By Otis Grotewohl
January 23, 2023
Jan. 21 — While NATO prolongs the proxy war against Russia that it provoked 11 months ago as it extended eastward, the imperialist military alliance is also expanding its role in South America. A Jan. 19 article in the German daily newspaper junge Welt reported, “On Friday [Jan. 13], Kosovo Security Forces landed on the British NATO base at Mount Pleasant in the Malvinas archipelago.”
The Malvinas Islands, which British colonialists have called the “Falkland Islands” since they seized them in 1833, lie 300 miles off mainland Argentina and about 8,000 miles from London in the South Atlantic Ocean.
Leaders of the British and Kosovar regimes reportedly met throughout the fall of 2022 to discuss Kosovar Security Force deployments on the Malvinas Islands. The arrival of KSF troops in the region is the newest round of attacks by British imperialism in the dispute over the Malvinas, marked by a 1982 war.
Argentina’s Foreign Ministry stated: “The government strongly rejects the intention to send new military troops to the Malvinas Islands, Argentine territory illegitimately occupied by [Britain], which constitutes an unjustified show of force and a deliberate departure from the calls of numerous international resolutions of the United Nations General Assembly and other international forums.” (MercoPress, Dec. 2, 2022)
The Community of Latin American and Caribbean States (CELAC) has condemned the deployment. This British maneuver is one more example of how NATO’s continuous war drive is assaulting the Global South and arousing resistance.
How anti-imperialists perceive the Malvinas Islands conflict
The British Navy first seized the Malvinas by military force in 1833, briefly making it a military outpost. This colonial seizure came at the expense of Argentina, which had become independent of the Spanish crown in 1818 and had claimed its nearby islands.
In April of 1982, Argentine forces retook the islands from Britain for a short period.

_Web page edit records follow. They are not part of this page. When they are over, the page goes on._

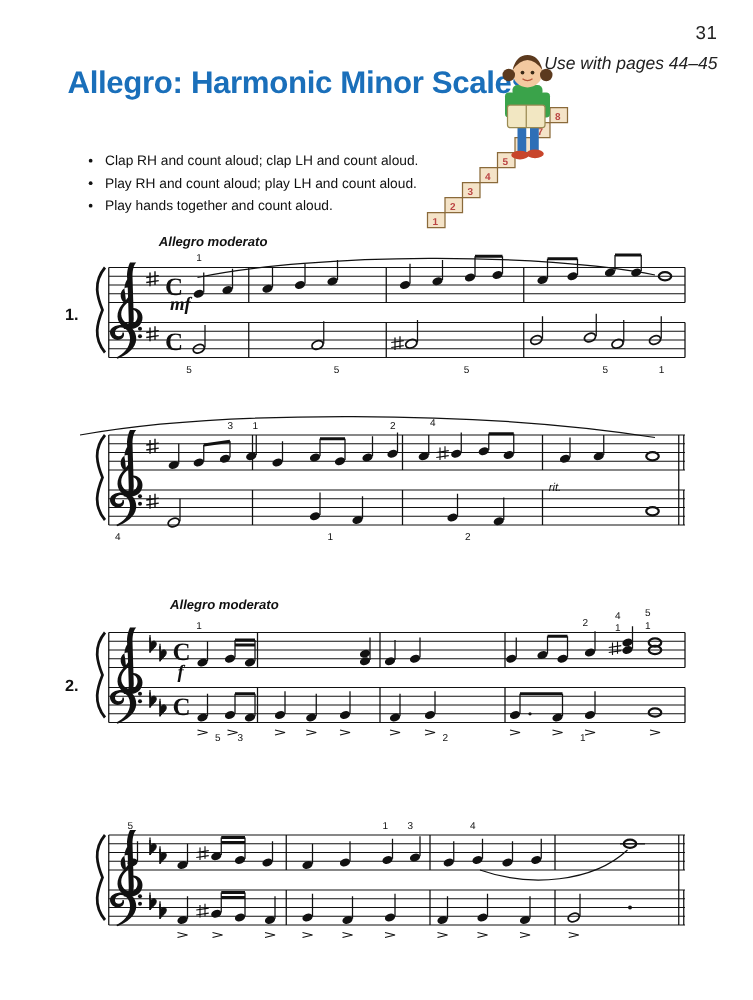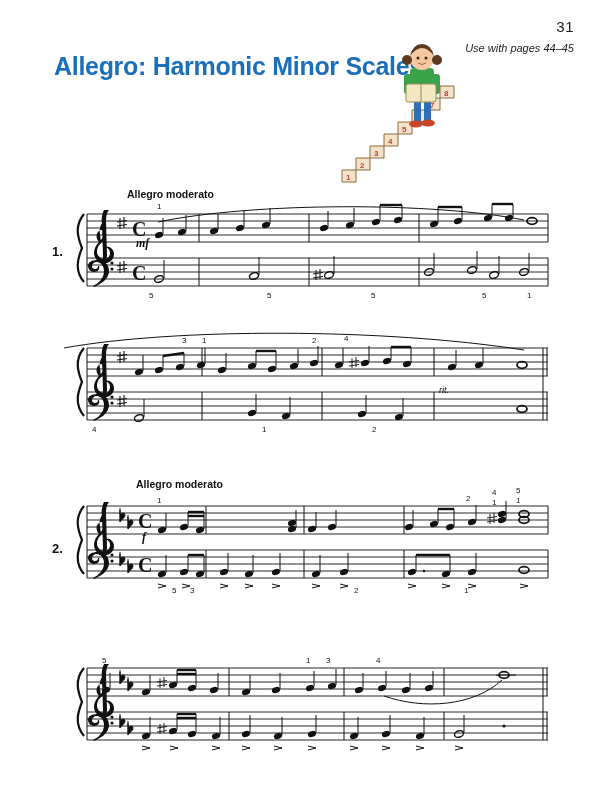"Use with pages 44–45" .use-with { font-size: 11px -> 14px }
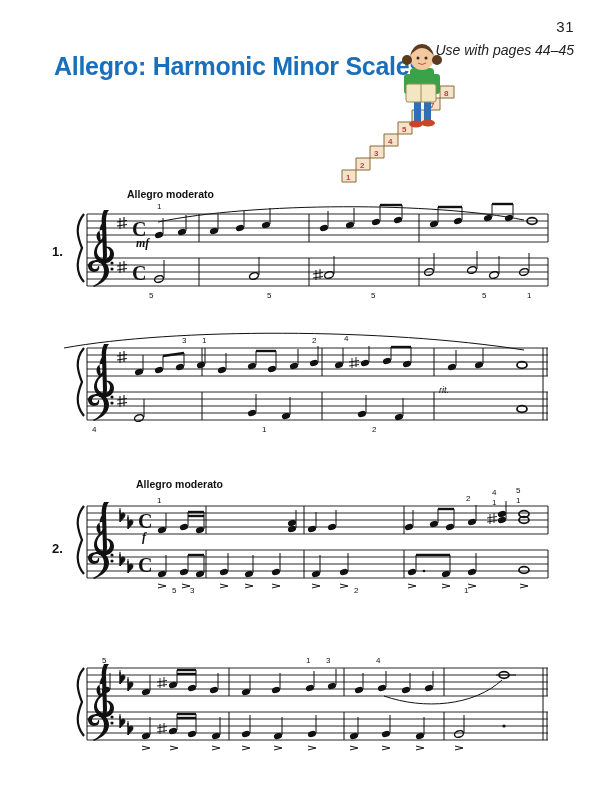"Clap RH and count aloud;" ul.bullets { html: none -> <ul> <li>Clap RH and count aloud; clap LH and count aloud.</li> <li>Play RH and count aloud; play LH and count aloud.</li> <li>Play hands together and count aloud.</li> </ul> }
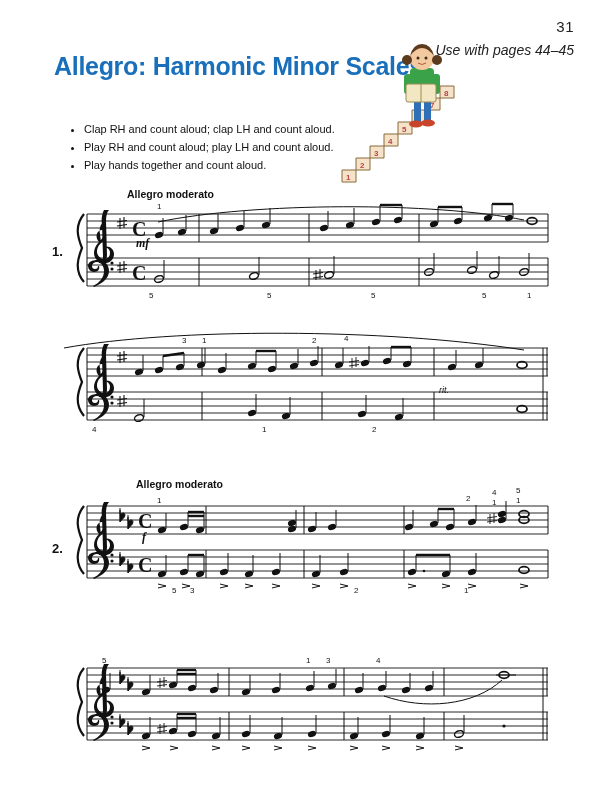"Allegro moderato" .tempo { font-style: none -> italic }
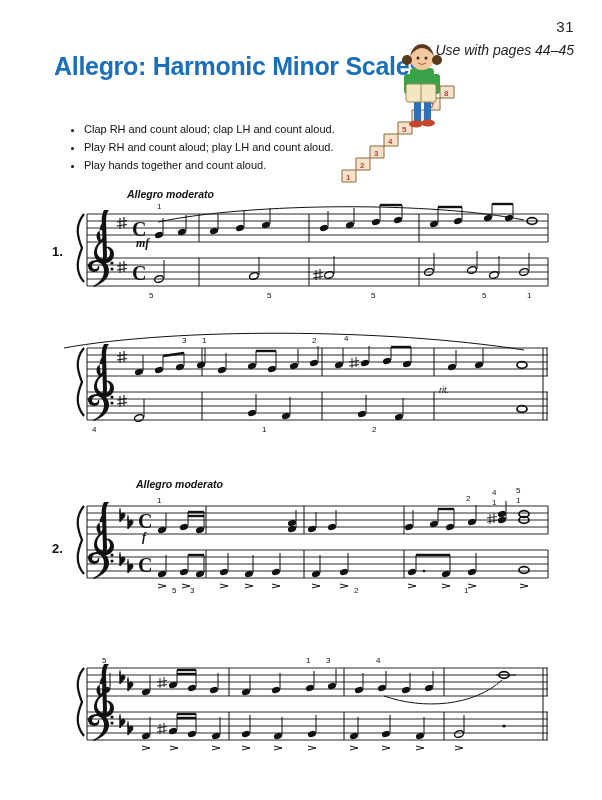"mf" .dyn { font-size: 12px -> 15px }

Argentina was controlled then by a murderous, anti-communist military junta, led by General Leopoldo Galtieri. Up to that time, the junta’s imprisonment, torture and murder of Argentine patriots and communists had full support from U.S. imperialism and its agents in President Ronald Reagan’s s administration, as well as from Britain.
Under Prime Minister Margaret Thatcher, Britain then re-invaded the Malvinas. Washington did a quick about-face and backed its imperialist junior partner in London to the hilt, treating the Argentine junta, many of whose members were trained at the “School of the Americas” in Fort Benning, Georgia, as disposable puppets and patsies.
Some 250 British troops died in the 10-week war, along with 750 Argentines. Most Argentine casualties happened after the war had, de facto, ended, and a British punitive assault sunk the Cruiser Beltrano.
Anti-imperialists forces in 1982, including Workers World Party, supported Argentina’s sovereignty over the Malvinas, despite the reactionary character of the junta regime in Buenos Aires, as did nearly all Latin American governments. Argentina was and is an oppressed country in the Global South; Britain was and is a leading repressive force of world imperialism.
The Argentinian working class suffered the most from the British invasion and attempted theft but was able to recover and eject the junta.
The International Action Center’s position was in the same tradition as the 1935 anti-imperialist defense of Ethiopia, when the country was attacked by fascist Italy and the world working-class movement defended Ethiopia, even though it was ruled by the absolute monarchy of Haile Selassie. The main enemy of the people of the world was and is world imperialism.
Argentina voted against NATO
In February 2008, Western imperialists and NATO officially recognized Kosovo — which had been a province of Serbia when Serbia was one nation in the multinational country of Yugoslavia — as “independent” of Serbia. Critics of the move fearfully predicted Kosovo would become militarily colonized and weaponized by NATO, as has happened. Material conditions inside Kosovo have turned out to be disastrous for the people in the province, especially for the Serbian and Roma minorities. A majority of the people in Kosovo are Albanian.
Along with 60% of the countries that make up the United Nations, Argentina rejected Kosovo’s “independence.” The Pentagon still maintains a major military base, Camp Bondsteel, in Kosovo, with some 7,000 U.S. troops, as it has since the U.S.-NATO’s 1999 assault destroyed Yugoslavia.
This robbery of Kosovo was part of NATO’s push to privatize Europe under the guise of “decommunization” — a term often used by Ukrainian officials today.
The Ministry of Foreign Affairs of the Republic of Serbia expressed solidarity with Argentina and opposition to the presence of Kosovar troops in the Malvinas. They expressed surprise that “such a step comes from a permanent member of the Security Council, which, as is known, is the highest U.N. body in charge of preserving international peace and security.” (United World, Dec. 28, 2022)
To stay on the right side of historical progress, The International Action Center raises these three slogans with regard to this latest event: “Abolish NATO!” “Malvinas belong to Argentina!” and “Kosovo is Serbia!”